▶ WHAT TO DO:
Reproduce the line containing "OR1E3 | Chromosome: 17 -> 11" and every line after it through the end of the records. Include nothing else.

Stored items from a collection

────────

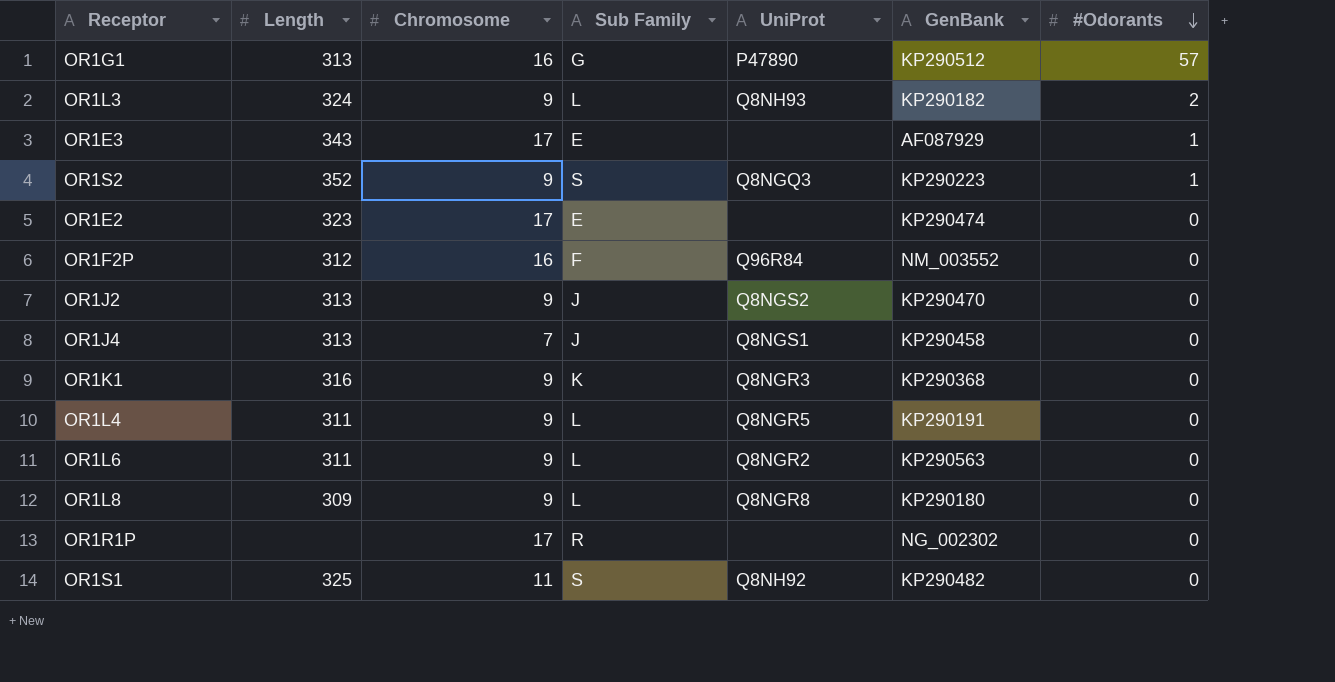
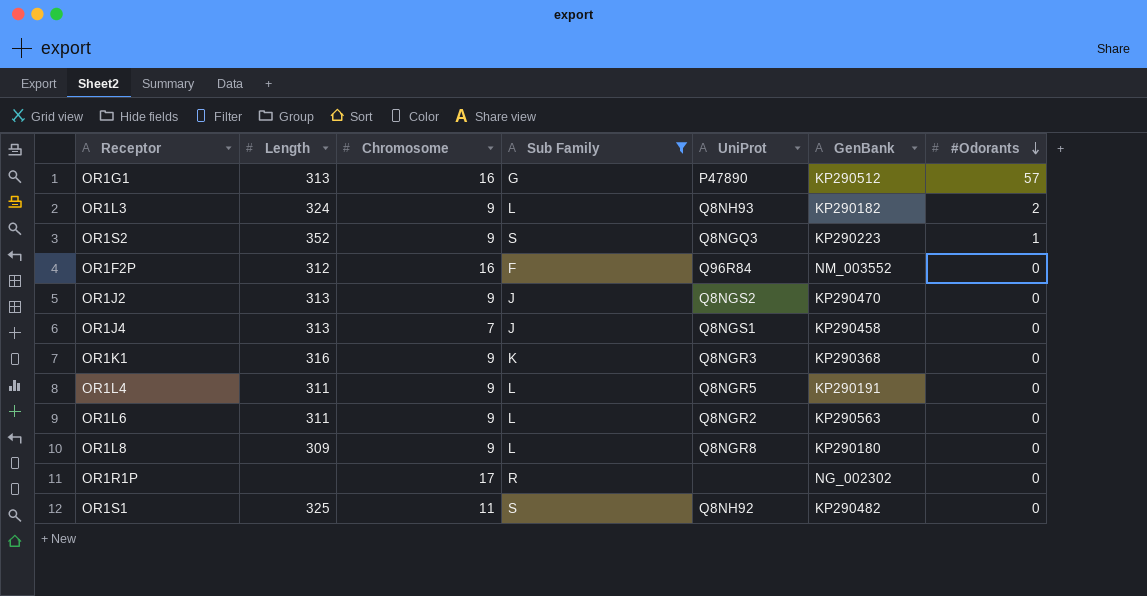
filter: none -> Sub Family != E

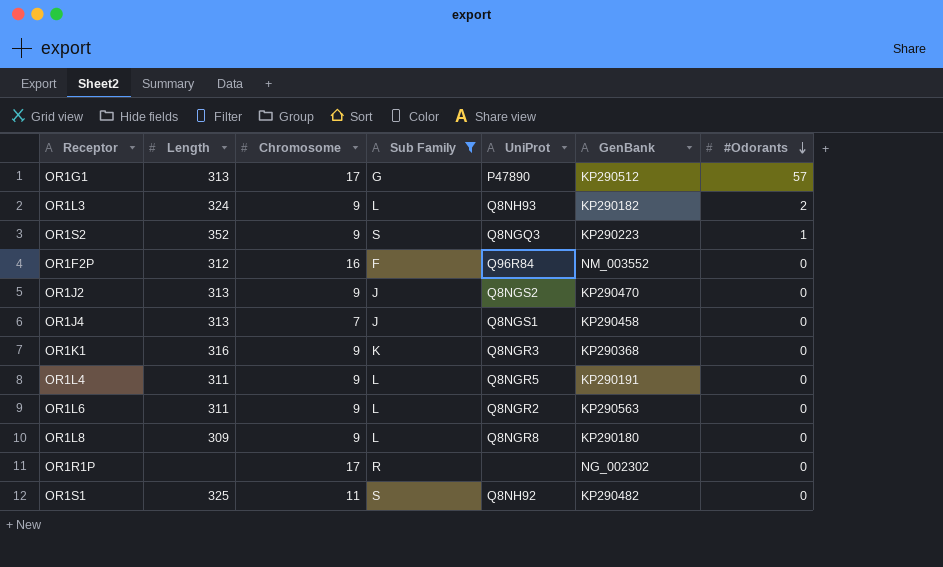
OR1G1 | Chromosome: 16 -> 17

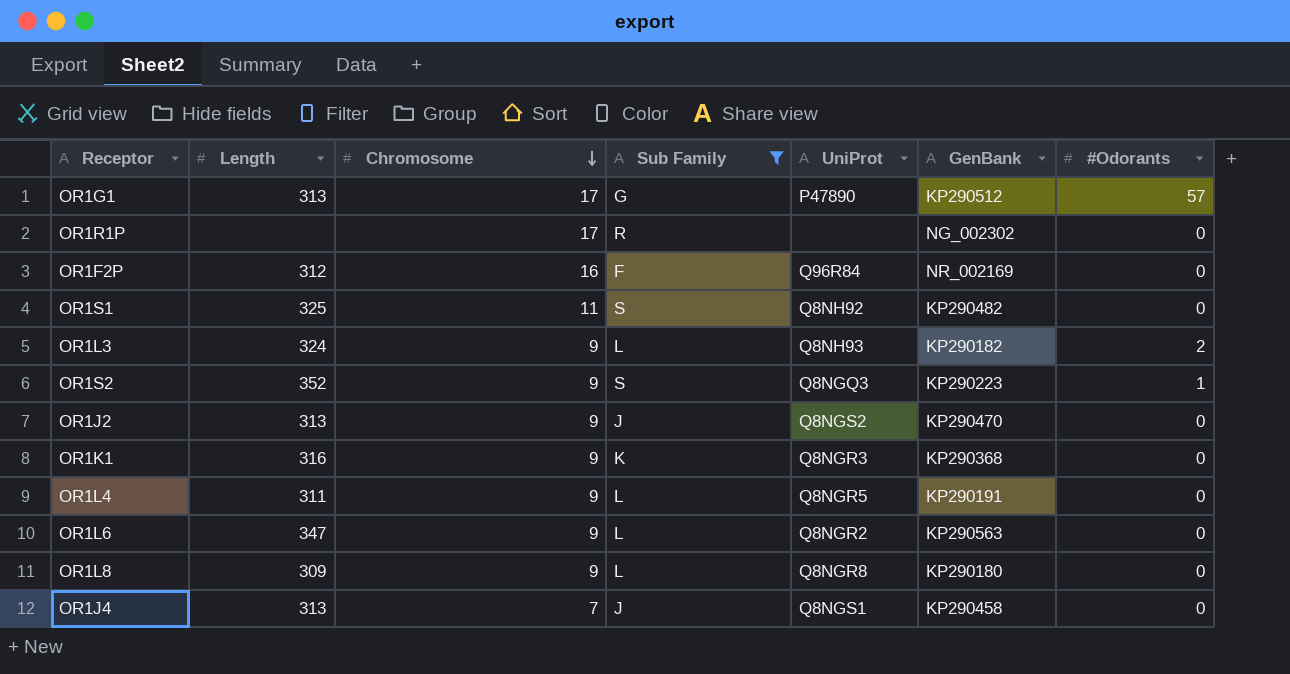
row order: #Odorants descending -> Chromosome descending
OR1F2P | GenBank: NM_003552 -> NR_002169
OR1L6 | Length: 311 -> 347

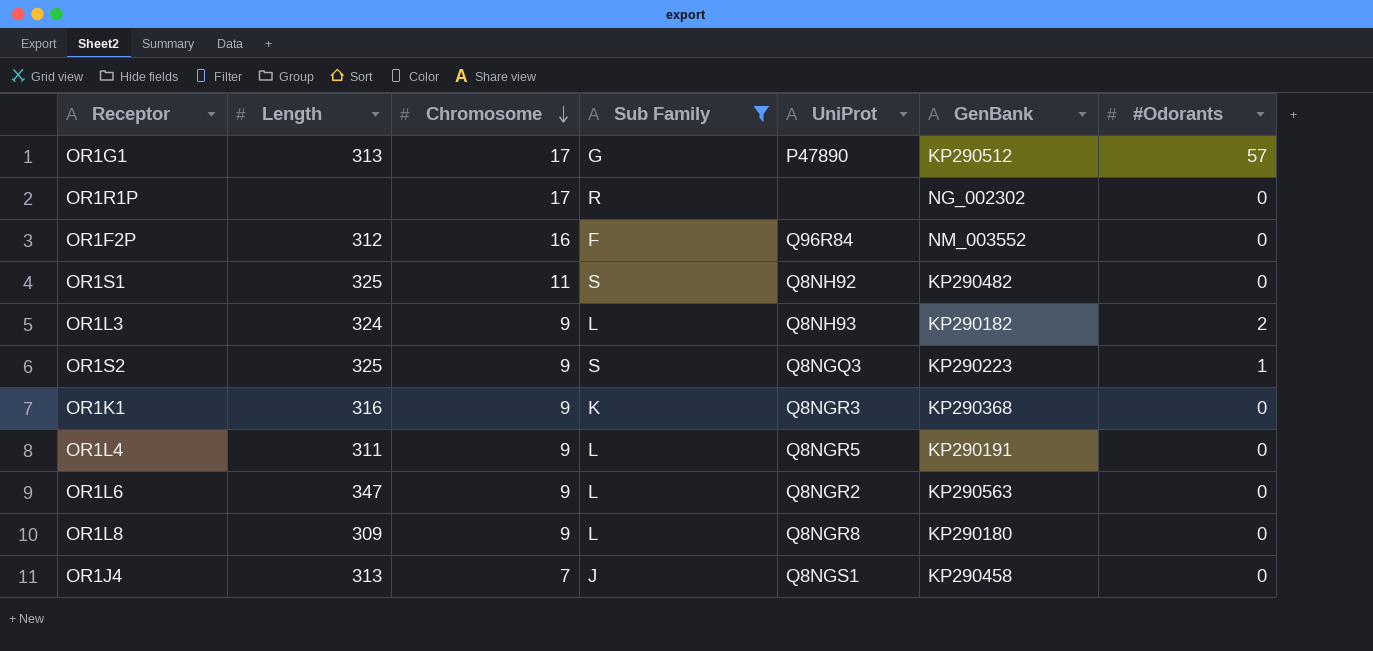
row OR1J2: 313 | 9 | J | Q8NGS2 | KP290470 | 0 -> none
OR1F2P | GenBank: NR_002169 -> NM_003552
OR1S2 | Length: 352 -> 325

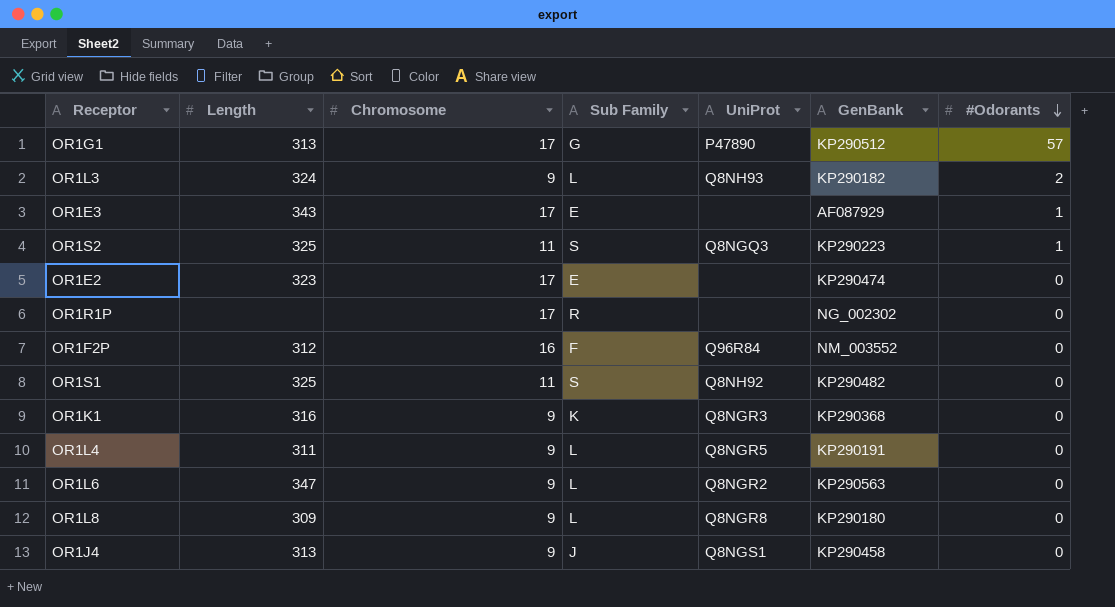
filter: Sub Family != E -> none
row order: Chromosome descending -> #Odorants descending
OR1S2 | Chromosome: 9 -> 11
OR1J4 | Chromosome: 7 -> 9

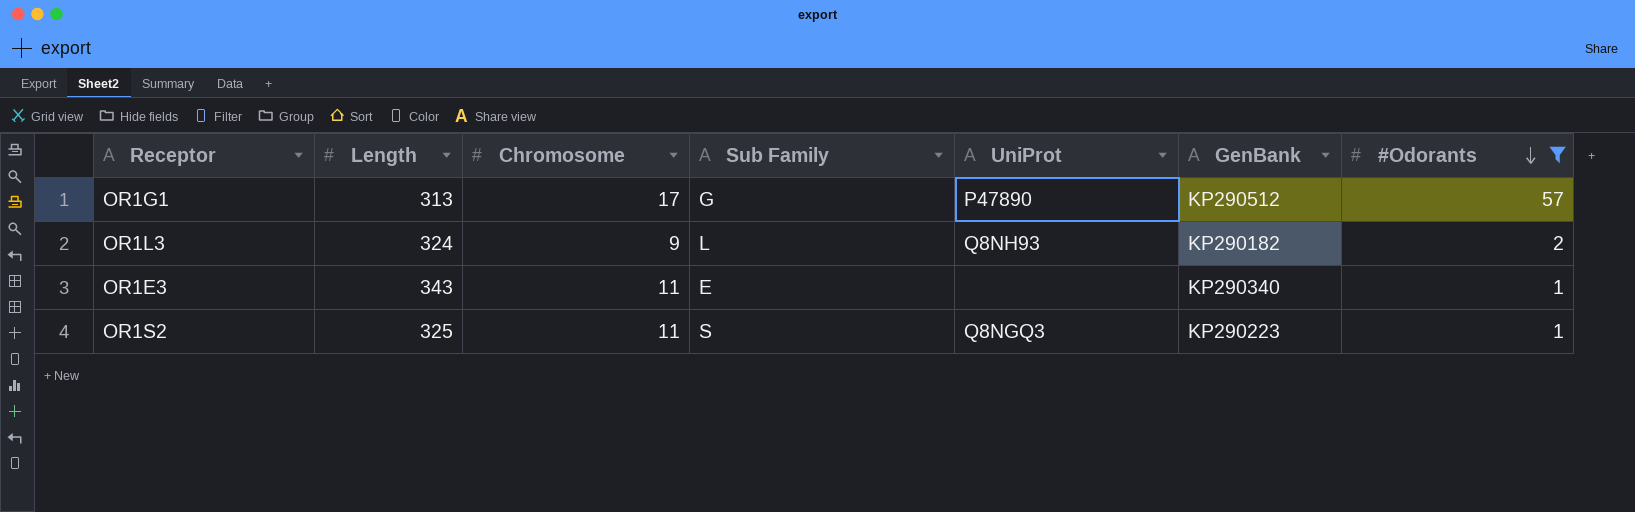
filter: none -> #Odorants != 0
OR1E3 | Chromosome: 17 -> 11
OR1E3 | GenBank: AF087929 -> KP290340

────────

▶ SOLUTION TO THIS EXERCISE:
OR1E3 | Chromosome: 17 -> 11
OR1E3 | GenBank: AF087929 -> KP290340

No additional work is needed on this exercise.